▸ **EXERCISE INPUTS**

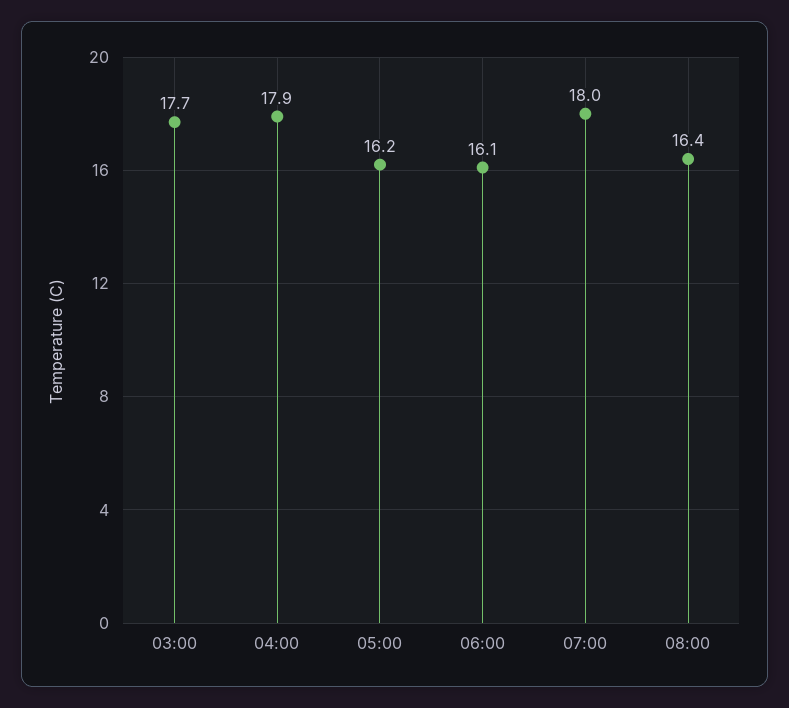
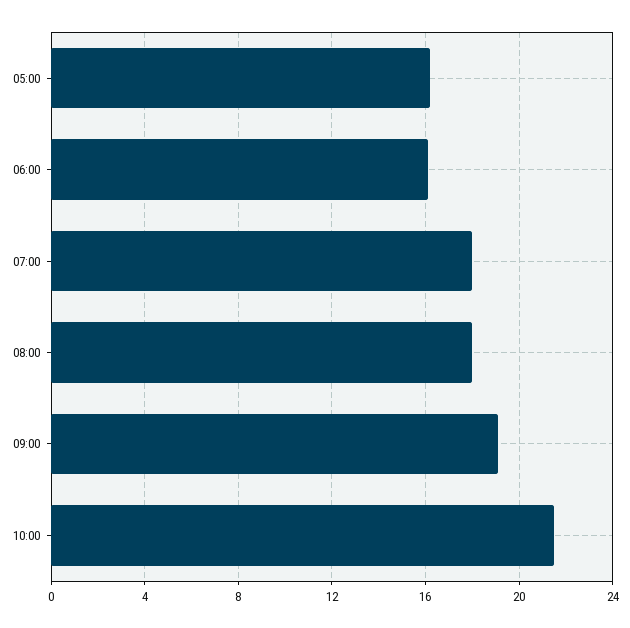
03:00: 17.7 -> none
04:00: 17.9 -> none
08:00: 16.4 -> 18
09:00: none -> 19
10:00: none -> 21.5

▸ **WORK TO BE COMPLETED**
Give back the full listing word for word, with the pictures left out.

▸ **RESULT OF THIS TASK**
03:00: 17.7 -> none
04:00: 17.9 -> none
08:00: 16.4 -> 18
09:00: none -> 19
10:00: none -> 21.5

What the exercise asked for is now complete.